Data for this exercise:
******

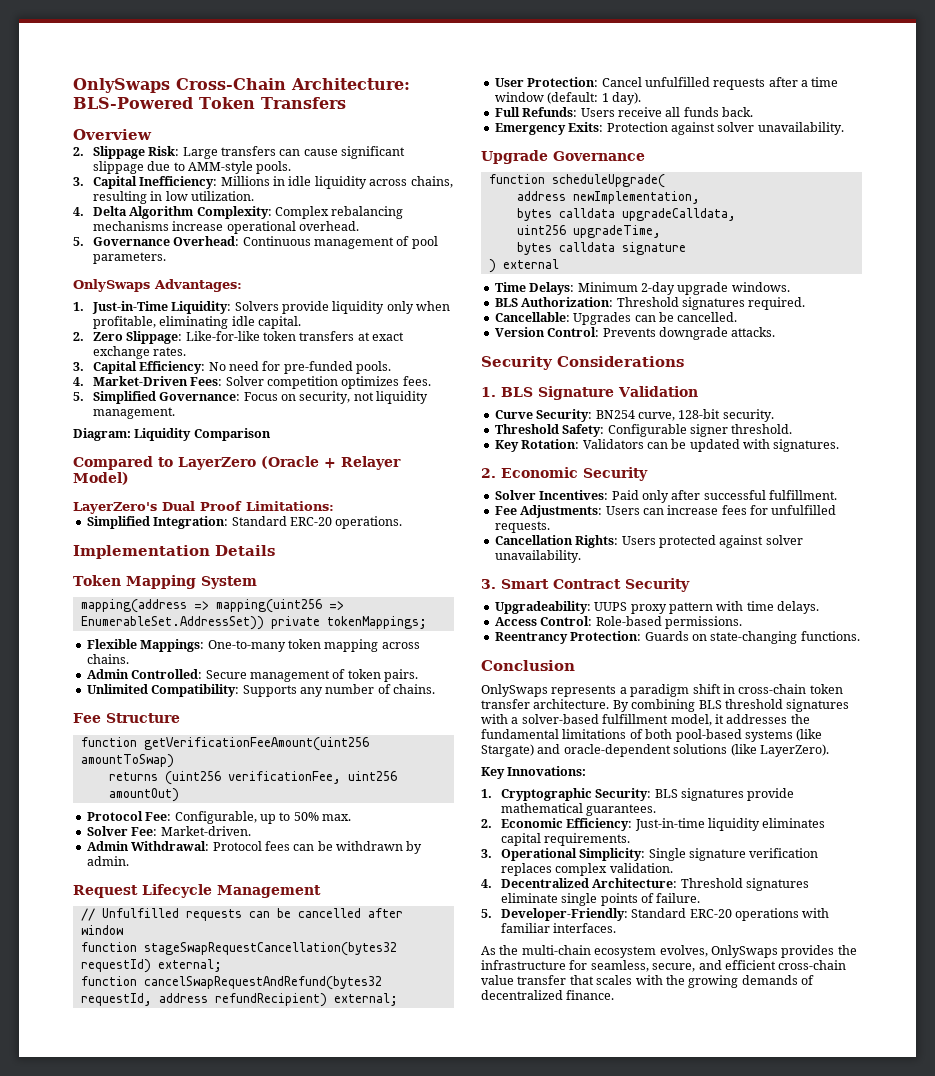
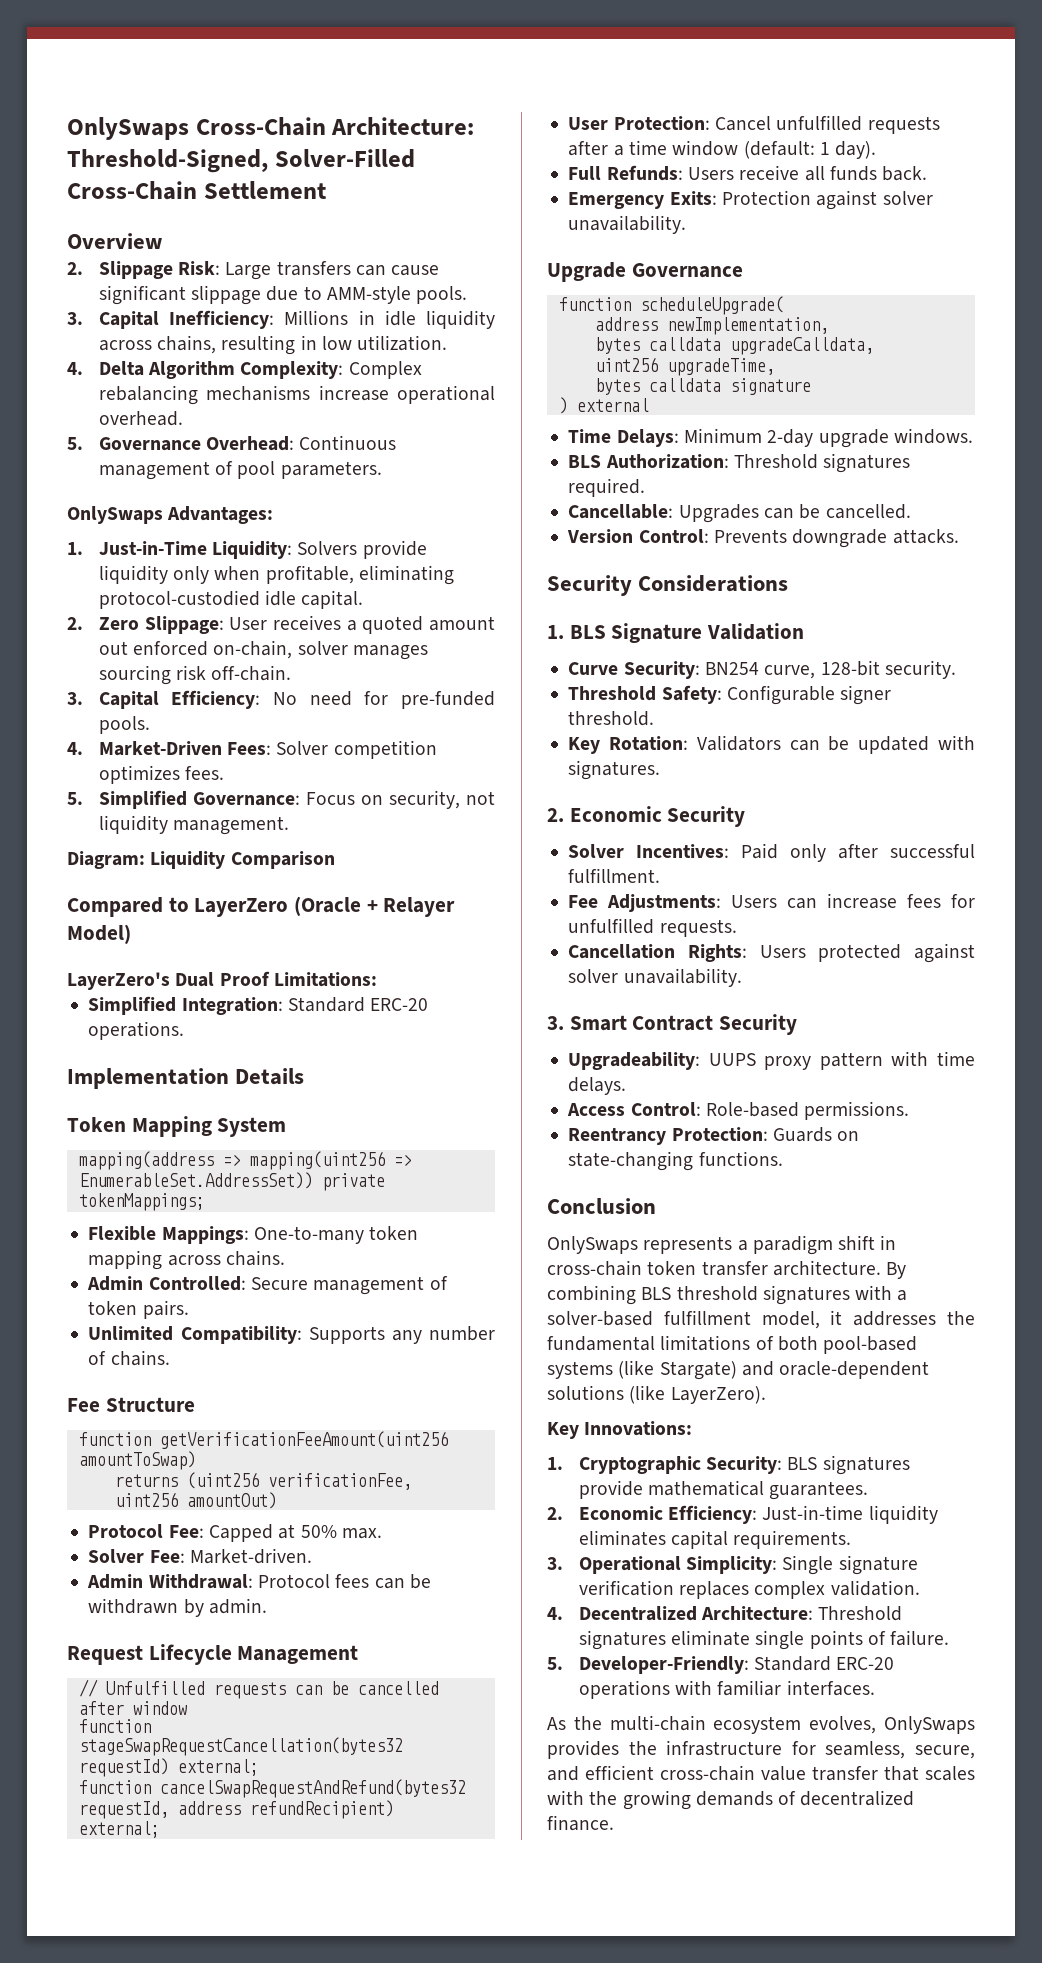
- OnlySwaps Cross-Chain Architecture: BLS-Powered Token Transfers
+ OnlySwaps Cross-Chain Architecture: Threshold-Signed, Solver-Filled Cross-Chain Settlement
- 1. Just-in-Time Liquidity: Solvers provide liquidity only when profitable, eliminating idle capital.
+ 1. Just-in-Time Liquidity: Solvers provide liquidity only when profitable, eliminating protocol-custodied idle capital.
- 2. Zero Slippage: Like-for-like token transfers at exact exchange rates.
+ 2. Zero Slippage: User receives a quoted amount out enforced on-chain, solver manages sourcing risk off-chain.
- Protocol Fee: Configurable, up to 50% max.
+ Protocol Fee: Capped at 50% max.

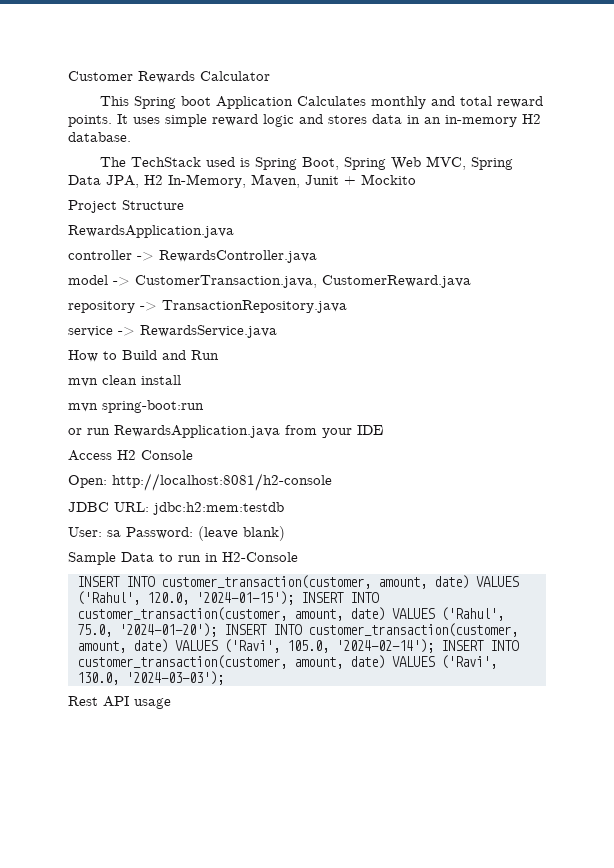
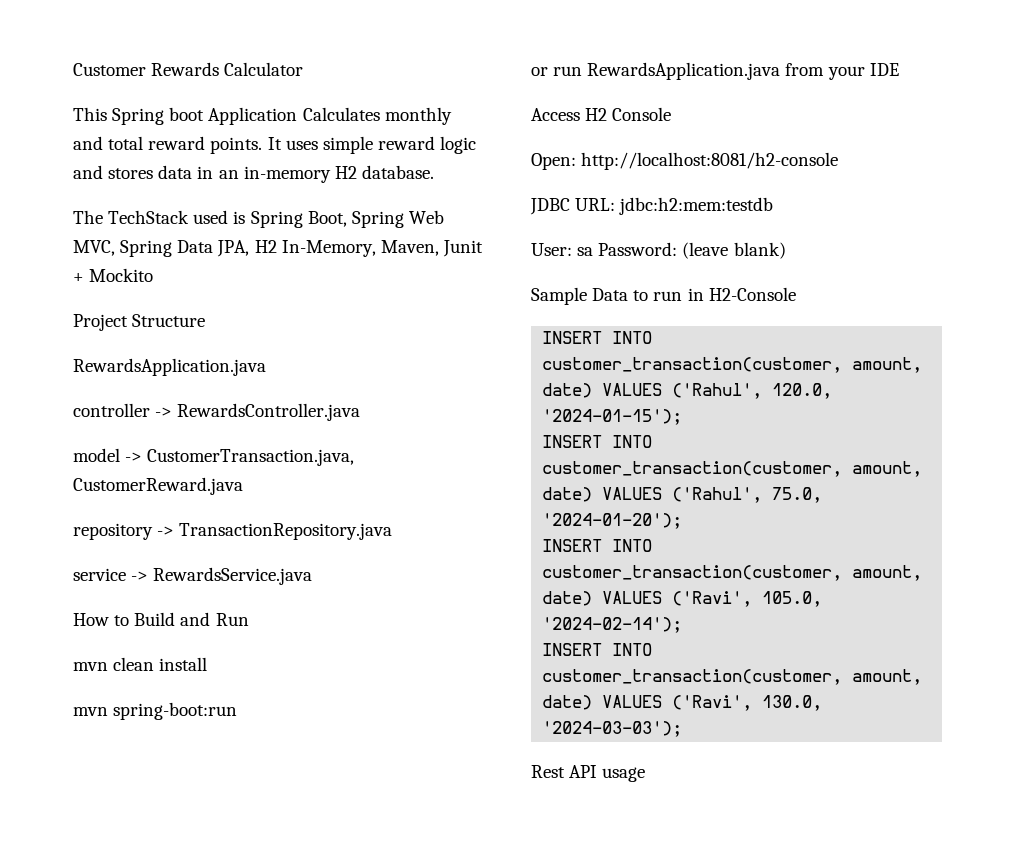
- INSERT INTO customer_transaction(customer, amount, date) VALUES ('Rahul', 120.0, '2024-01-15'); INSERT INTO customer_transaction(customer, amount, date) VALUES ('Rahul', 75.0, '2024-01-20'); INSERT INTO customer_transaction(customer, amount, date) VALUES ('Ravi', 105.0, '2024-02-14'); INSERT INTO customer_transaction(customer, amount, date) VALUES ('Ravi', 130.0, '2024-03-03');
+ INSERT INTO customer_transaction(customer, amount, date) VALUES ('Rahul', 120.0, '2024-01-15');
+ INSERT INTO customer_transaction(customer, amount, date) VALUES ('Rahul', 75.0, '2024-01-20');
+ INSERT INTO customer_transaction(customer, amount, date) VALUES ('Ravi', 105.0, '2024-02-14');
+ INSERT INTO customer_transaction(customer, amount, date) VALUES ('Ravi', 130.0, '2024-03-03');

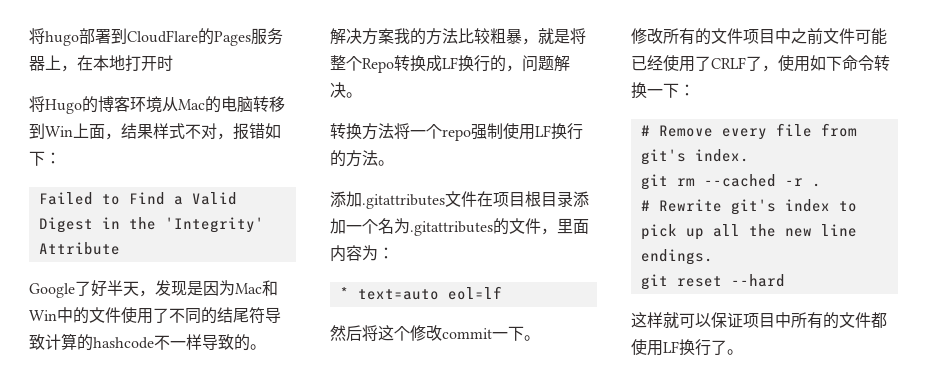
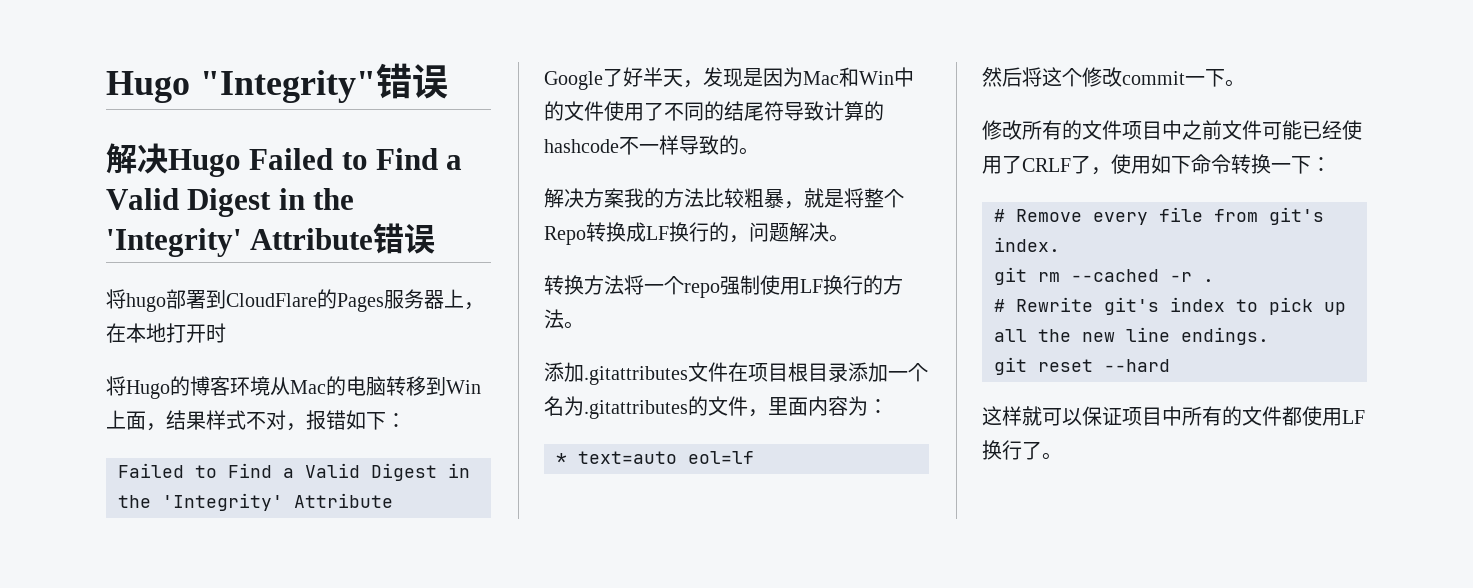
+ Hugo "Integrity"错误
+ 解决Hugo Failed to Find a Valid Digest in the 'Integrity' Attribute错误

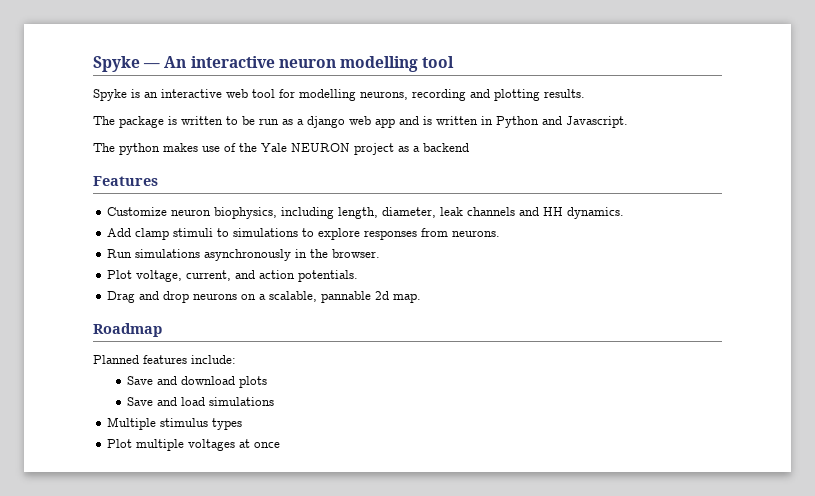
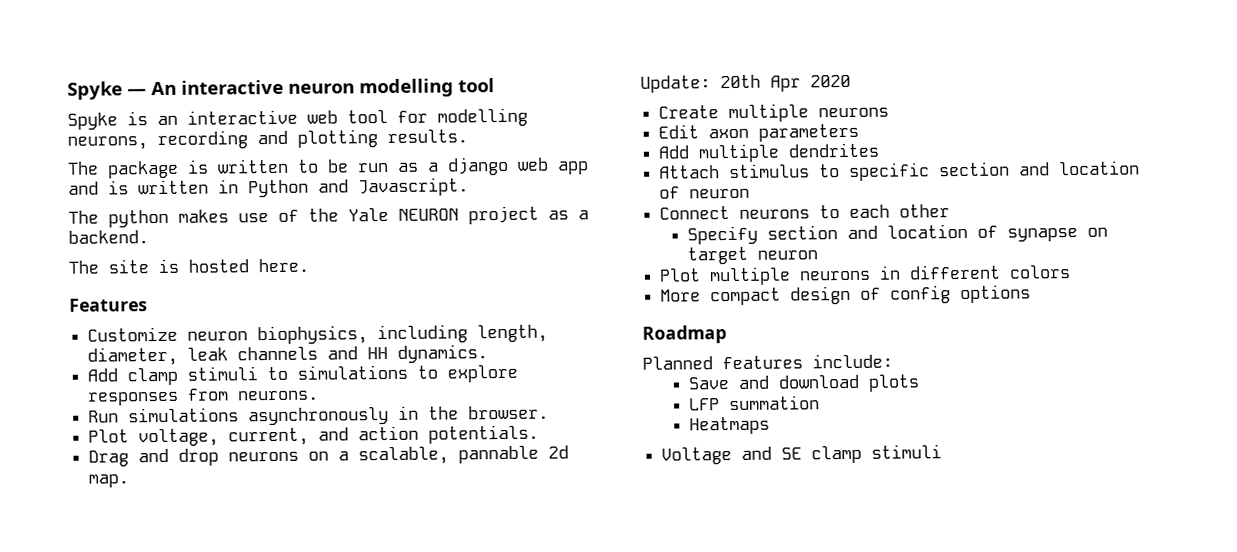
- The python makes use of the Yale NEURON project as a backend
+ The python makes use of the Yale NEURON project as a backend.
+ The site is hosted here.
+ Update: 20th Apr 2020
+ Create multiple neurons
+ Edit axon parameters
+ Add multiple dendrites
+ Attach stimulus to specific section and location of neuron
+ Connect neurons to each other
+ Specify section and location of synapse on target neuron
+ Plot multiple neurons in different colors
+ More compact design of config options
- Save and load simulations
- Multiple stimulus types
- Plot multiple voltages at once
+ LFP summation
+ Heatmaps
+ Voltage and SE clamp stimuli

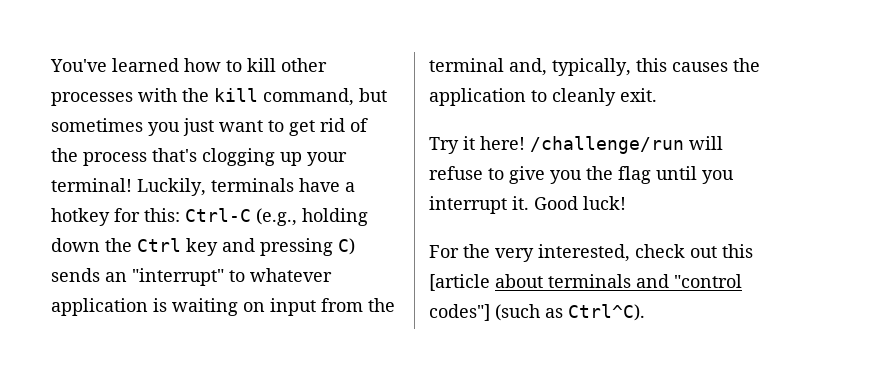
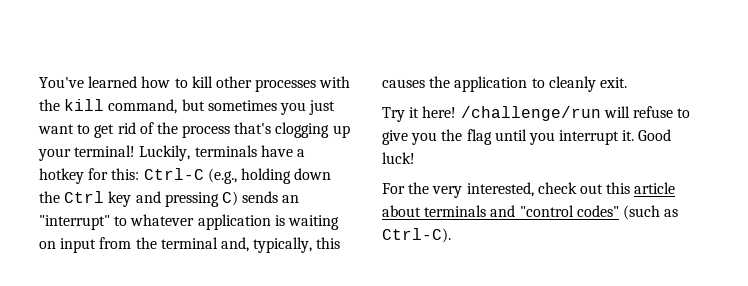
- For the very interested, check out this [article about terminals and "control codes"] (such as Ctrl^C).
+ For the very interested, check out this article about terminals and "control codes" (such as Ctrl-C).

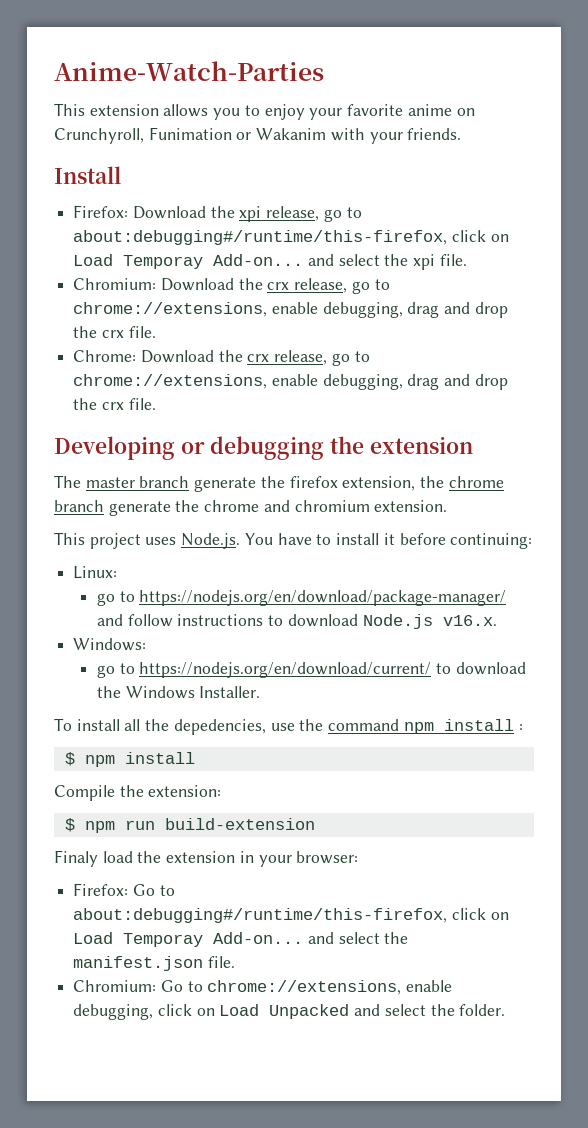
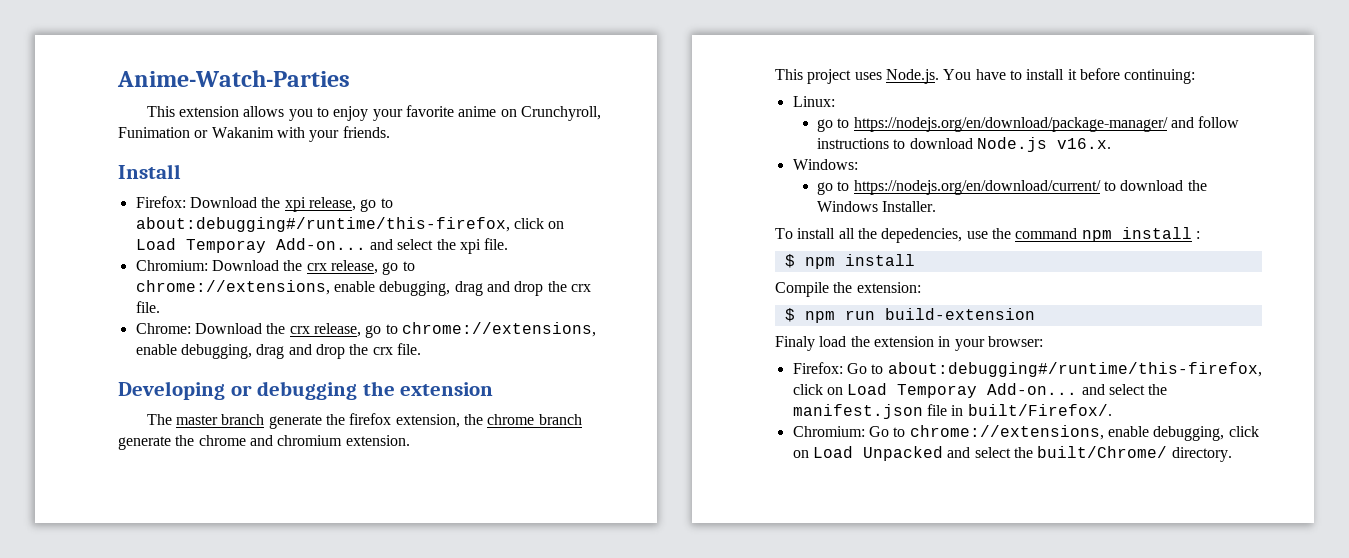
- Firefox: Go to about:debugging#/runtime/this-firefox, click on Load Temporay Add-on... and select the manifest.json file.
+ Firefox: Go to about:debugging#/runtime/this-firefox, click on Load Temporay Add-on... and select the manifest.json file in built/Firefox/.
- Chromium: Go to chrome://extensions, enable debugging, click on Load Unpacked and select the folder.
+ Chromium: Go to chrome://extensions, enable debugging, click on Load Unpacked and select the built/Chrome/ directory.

******

Work required: Retrieve all lines from the data that contain the string "Integrity".

Result for this task:
+ Hugo "Integrity"错误
+ 解决Hugo Failed to Find a Valid Digest in the 'Integrity' Attribute错误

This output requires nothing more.